Given the chaotic and confused conditions in the MENA region--and in Libya above all--I don't blame President Obama for not intervening unilaterally [despite my earlier blog that urged such action] and hastily. In fact, I think he did the right thing. He's already got two U.S. wars on his hands, one for which he volunteered to end our active involvement and another which he more or less promised to win. His Defense Secretary was sensibly lukewarm about further military commitments, especially of the open-ended kind, and his nation's allies were divided on what to do.
In the end, Obama decided to intervene--which was the right decision--after making some effort to obtain a diplomatic consensus, within the region and within the international community, for meaningful action (a) to keep the rebels from being massacred, and (b) to coordinate with NATO allies who were willing--if not eager--to take that action.

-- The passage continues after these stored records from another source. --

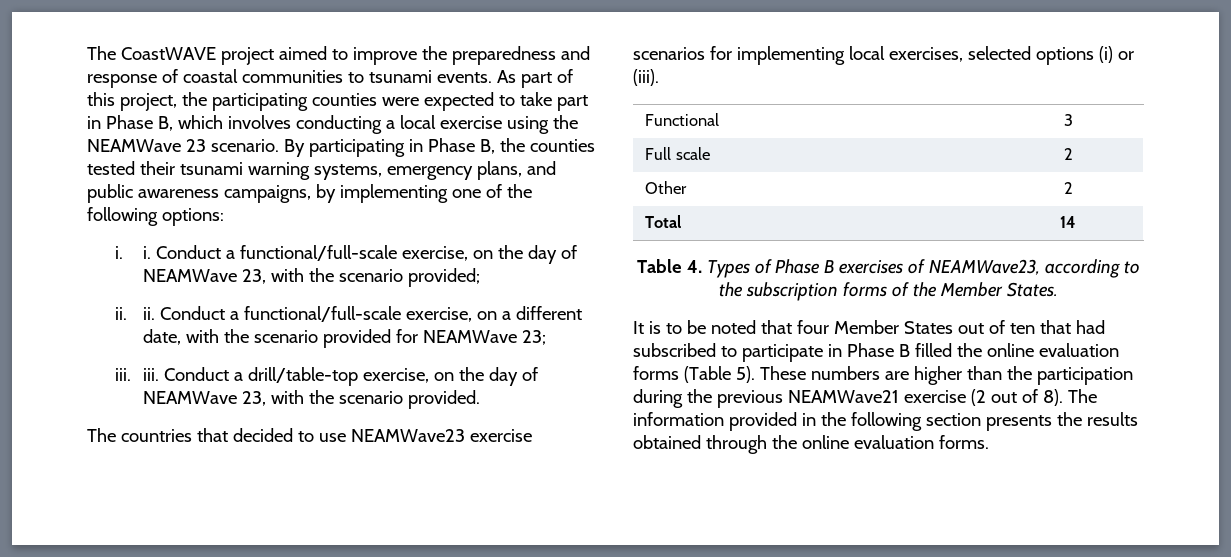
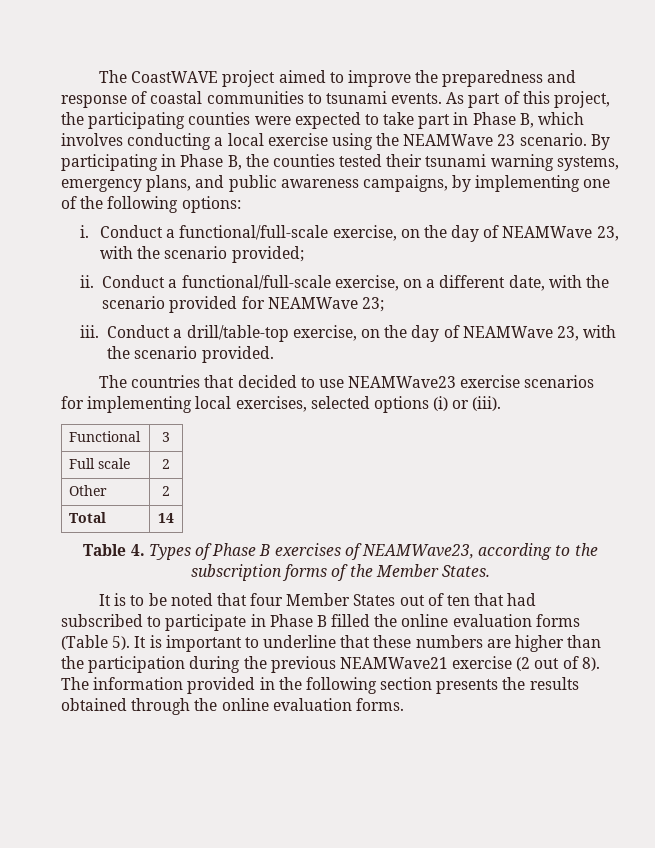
- i. i.
+ i.
- ii. ii.
+ ii.
- iii. iii.
+ iii.
- These numbers are higher than the participation during the previous NEAMWave21 exercise (2 out of 8).
+ It is important to underline that these numbers are higher than the participation during the previous NEAMWave21 exercise (2 out of 8).

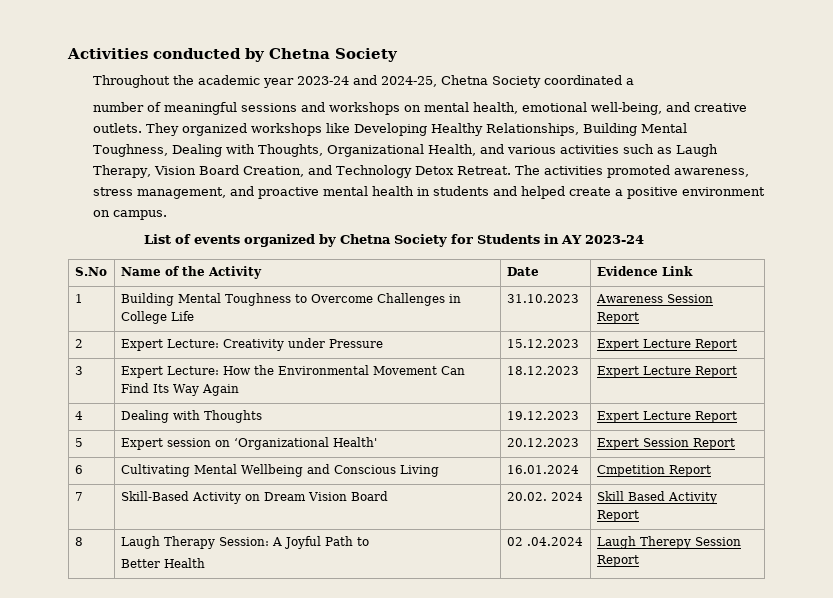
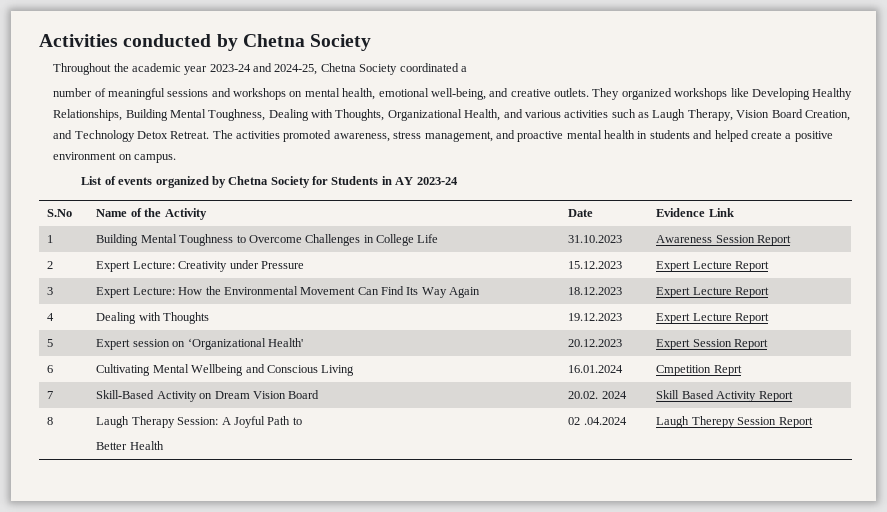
- 6 | Cultivating Mental Wellbeing and Conscious Living | 16.01.2024 | Cmpetition Report
+ 6 | Cultivating Mental Wellbeing and Conscious Living | 16.01.2024 | Cmpetition Reprt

Irrefutably, as a consequence of intervention, many Libyan lives have been saved. And the U.S. cannot plausibly be accused acting like a Lone Ranger.
On the other hand, it was ill-advised for Obama to state that Gadhafi had to go. First, Only the Libyan people could make that judgment, one way or the other. Second and more importantly, it sent a signal to those supporting Gadhafi--who might have been induced to remove Gadhafi, his family and innermost circle from Libya, if not this earth, in exchange for amnesty or safe conduct out of the country--that there was no deal to be had from the U.S., and that they had no choice but fight for Gadhafi until the bitter, dead end. And the last thing we want is unwittingly to create a legion of 'dead-enders', a la the Baathists in Iraq.
In the future, however, Obama will be put to the test, and circumstance will oblige him to commit U.S. military force without benefit of lengthy deliberation. I hope and pray that is a test he will pass.